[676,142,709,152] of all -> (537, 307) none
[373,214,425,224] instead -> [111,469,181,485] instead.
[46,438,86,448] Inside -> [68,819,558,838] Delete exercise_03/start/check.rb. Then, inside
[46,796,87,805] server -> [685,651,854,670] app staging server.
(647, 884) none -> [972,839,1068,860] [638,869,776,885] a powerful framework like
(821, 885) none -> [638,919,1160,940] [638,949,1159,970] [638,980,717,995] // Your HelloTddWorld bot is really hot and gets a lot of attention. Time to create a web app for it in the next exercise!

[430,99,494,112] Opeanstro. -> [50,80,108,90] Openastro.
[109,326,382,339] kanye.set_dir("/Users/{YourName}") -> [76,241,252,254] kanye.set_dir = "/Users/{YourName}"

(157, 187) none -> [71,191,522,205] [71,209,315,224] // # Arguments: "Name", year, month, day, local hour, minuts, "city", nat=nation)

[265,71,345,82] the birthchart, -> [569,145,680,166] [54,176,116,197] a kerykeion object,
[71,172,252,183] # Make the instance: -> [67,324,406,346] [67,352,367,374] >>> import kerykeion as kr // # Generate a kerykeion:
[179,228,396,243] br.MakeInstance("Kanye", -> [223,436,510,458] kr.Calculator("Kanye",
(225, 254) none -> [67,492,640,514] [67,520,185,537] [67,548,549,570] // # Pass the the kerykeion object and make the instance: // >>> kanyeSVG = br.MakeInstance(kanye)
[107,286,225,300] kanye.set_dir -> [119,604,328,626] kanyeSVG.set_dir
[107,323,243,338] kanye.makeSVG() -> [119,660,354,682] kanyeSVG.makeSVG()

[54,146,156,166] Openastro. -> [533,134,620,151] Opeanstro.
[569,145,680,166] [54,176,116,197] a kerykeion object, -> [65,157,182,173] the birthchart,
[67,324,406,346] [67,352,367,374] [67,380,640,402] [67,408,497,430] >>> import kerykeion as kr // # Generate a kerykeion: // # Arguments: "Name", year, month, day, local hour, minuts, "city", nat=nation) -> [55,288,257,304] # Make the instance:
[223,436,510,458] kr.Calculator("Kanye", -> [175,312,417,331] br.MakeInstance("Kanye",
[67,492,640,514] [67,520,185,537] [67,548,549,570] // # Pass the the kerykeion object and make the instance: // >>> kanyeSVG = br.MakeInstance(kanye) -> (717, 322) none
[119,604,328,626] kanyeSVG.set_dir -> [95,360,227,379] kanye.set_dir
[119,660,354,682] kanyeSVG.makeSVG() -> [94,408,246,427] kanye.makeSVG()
☆ ☆ ☆ ☆
- WHAT NEEDS TO BE DONE -
Using the entries above, return exactly the lines from the line with "[373,214,425,224] instead ->" to the line with "[46,796,87,805] server ->", counting both of those lines.

- TASK OUTPUT -
[373,214,425,224] instead -> [111,469,181,485] instead.
[46,438,86,448] Inside -> [68,819,558,838] Delete exercise_03/start/check.rb. Then, inside
[46,796,87,805] server -> [685,651,854,670] app staging server.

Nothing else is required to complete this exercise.